7 Ways to Reduce Rental Property Expenses

If you are looking for a stable monthly income, investing in rental properties is a good choice. However, renting out property can come with various expenses, from hiring a management company to handling repairs, which can add up to a significant amount of money.

Nevertheless, many of these expenses are tax-deductible. Understanding the deductible costs will help you maximize the benefits from your rental property.

Most property owners are required to pay property taxes, which can amount to thousands of dollars depending on the location. These state and local property taxes are deductible.

The Internal Revenue Service (IRS) sets a limit of $10,000 for total deductions, so any tax payments exceeding this limit cannot be deducted.

Some states or local governments impose fees for short-term rentals, known as occupancy taxes, similar to sales taxes. However, these fees are also deductible.

Additionally, other expenses that can be deducted include sales tax on items related to your rental business, as well as payroll taxes or social security taxes for employees.

You can deduct mortgage interest but not the portion of the repayment used to pay off the loan principal. Only the interest portion is deductible.

Interest expenses will be listed on the lender’s monthly statement. Multiply the monthly interest by 12 to calculate the total annual interest.

Wear and tear on a rental property, known as depreciation, is inevitable. Once your property is ready for rent, even if there are no tenants yet, you can start claiming property depreciation.

Depreciation can be claimed over the expected useful life of the property but must be spread out over multiple years. For example, depreciation is taken at the same rate of 3.636% annually for property.

If the property is rented out for less than a year, the depreciation rate for that year will be lower based on when the property was available for rent. For instance, a property rented out starting in May will have a 2.273% depreciation rate, while one put into use in December will have a 0.152% depreciation rate.

The structure of a house depreciates, but the land does not, as the value of the land remains constant.

Although maintenance and improvements may seem similar, they differ significantly in terms of taxation.

Maintenance involves tasks that maintain the current condition of the property, while improvements increase the property’s value or extend its life. For example, tasks such as repairing faucets, patching roof leaks, fixing air conditioning, and repairing appliances fall under maintenance.

Tasks that increase the original value of the property, like adding a room, replacing the roof, installing a new air conditioning system, or fitting new windows, fall under improvements.

Understanding this difference is crucial as the tax deductions for maintenance and improvements vary.

Maintenance costs can be deducted in the current year, directly reducing taxable income.

Improvement costs must be depreciated over a longer period for tax purposes. For residential properties, this period is usually 27.5 years.

If you cover all utility expenses rather than having tenants pay for them, these costs are deductible. This includes costs for internet, cable TV, or satellite TV. If tenants later reimburse you for these costs, you can still deduct them, but you need to count the reimbursement as income.

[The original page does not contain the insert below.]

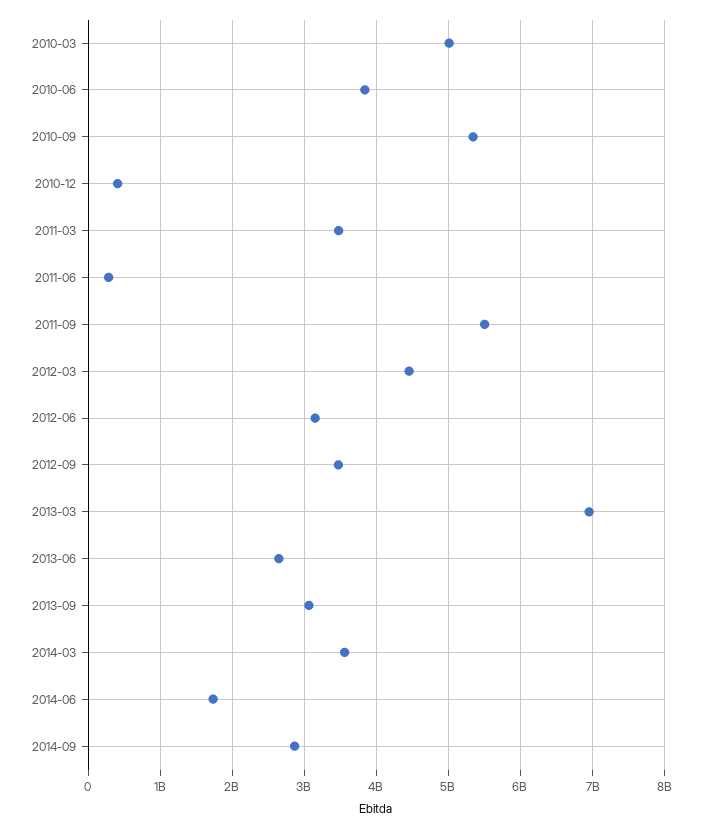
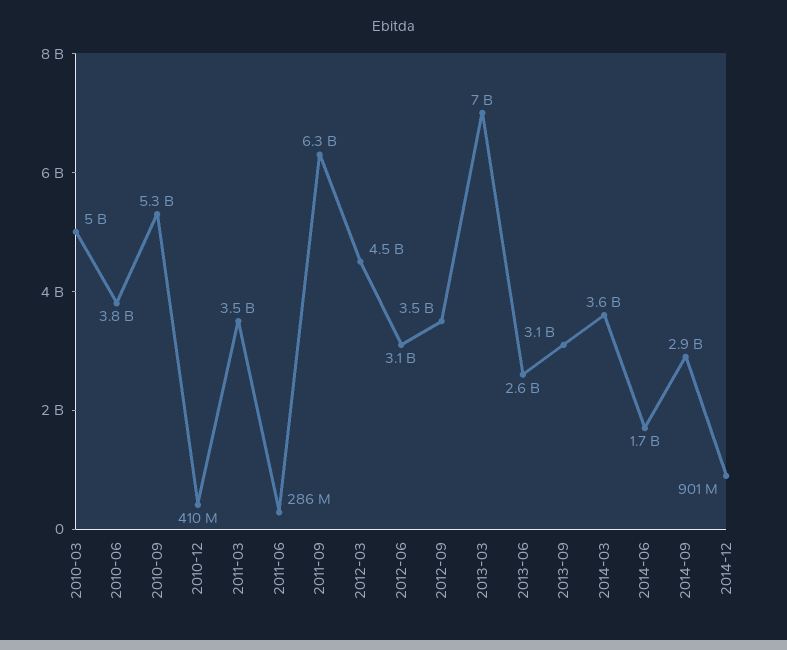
2011-09: 5500000000 -> 6300000000
2014-12: none -> 901000000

Lenders typically require property insurance even if you fully own the rental property. Property and liability insurance expenses are necessary and deductible. If you provide health insurance for employees, this cost is also deductible.

If the insurance doesn’t cover certain losses like hurricanes, floods, earthquakes, or theft, you can deduct your losses. If the insurance only covers a portion of the loss, you can deduct the unpaid portion but not the already compensated part.

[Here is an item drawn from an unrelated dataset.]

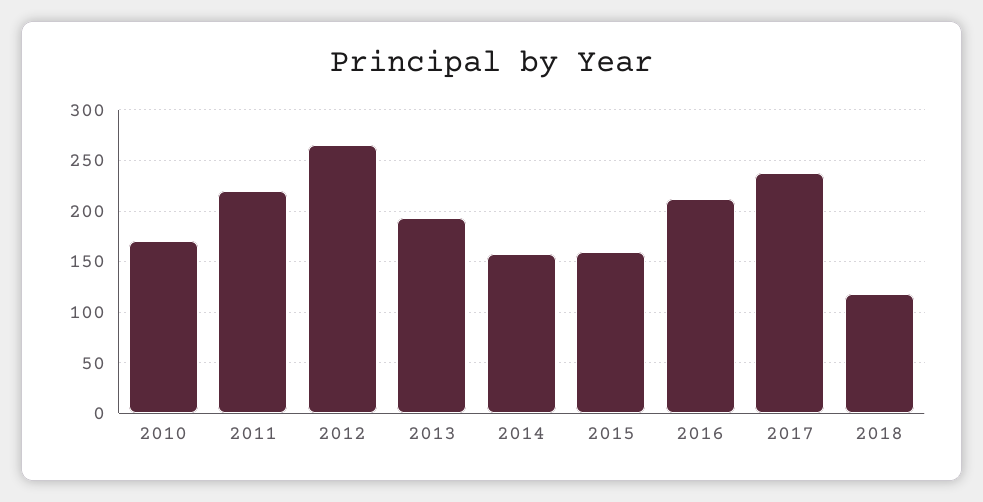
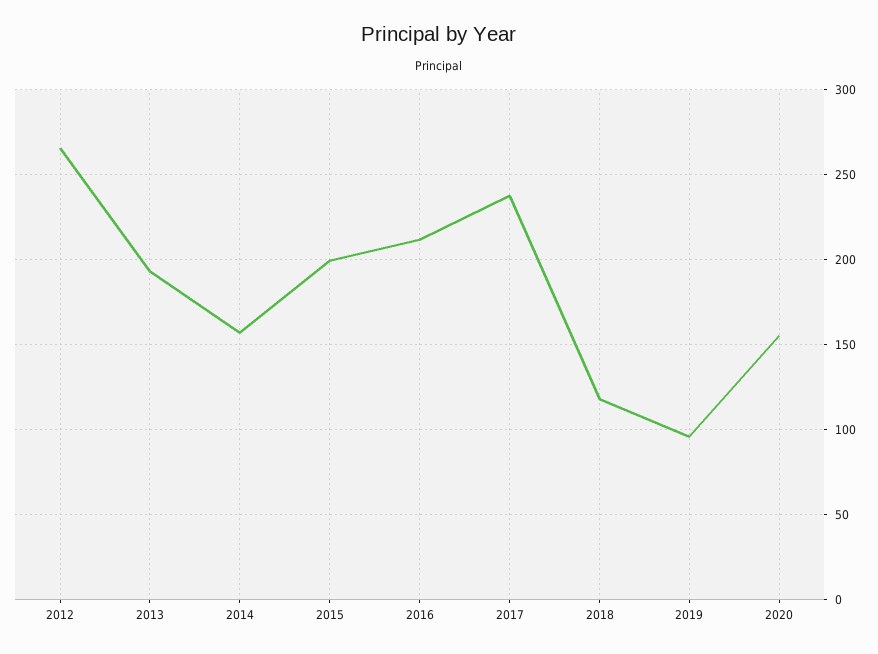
2010: 170 -> none
2011: 220 -> none
2015: 160 -> 200
2019: none -> 95
2020: none -> 155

If your rental property is located far from your primary residence or you have multiple rental properties, you can deduct transportation expenses. Costs for showing your rental property, collecting rent, or maintaining and repairing the property are all deductible.

You can deduct actual expenses or the standard mileage rate. The standard mileage rate for 2024 is $0.67 per mile. Whichever method you use, make sure to keep detailed records.

If you hire a property management company, that cost is deductible. Legal fees, accounting fees, investment advisory fees, and any other professional service expenses related to the rental property activities are also deductible.

Many rental property owners equip their properties with personal property such as appliances, computers, or gardening equipment. The costs of these personal properties can be deducted within a year, with a maximum of $2,000.

Rental property owners can deduct home office expenses from taxable income. This deduction applies not only to a home office but also to any workspace or workshop used for your rental business.

Before investing in rental properties, understanding the tax rules for renting out properties is crucial. Utilizing various tax deductions can maximize your investment returns. Keep all invoices related to your rental property expenses and consult with an accountant to ensure you claim all available deductions and optimize your investment returns.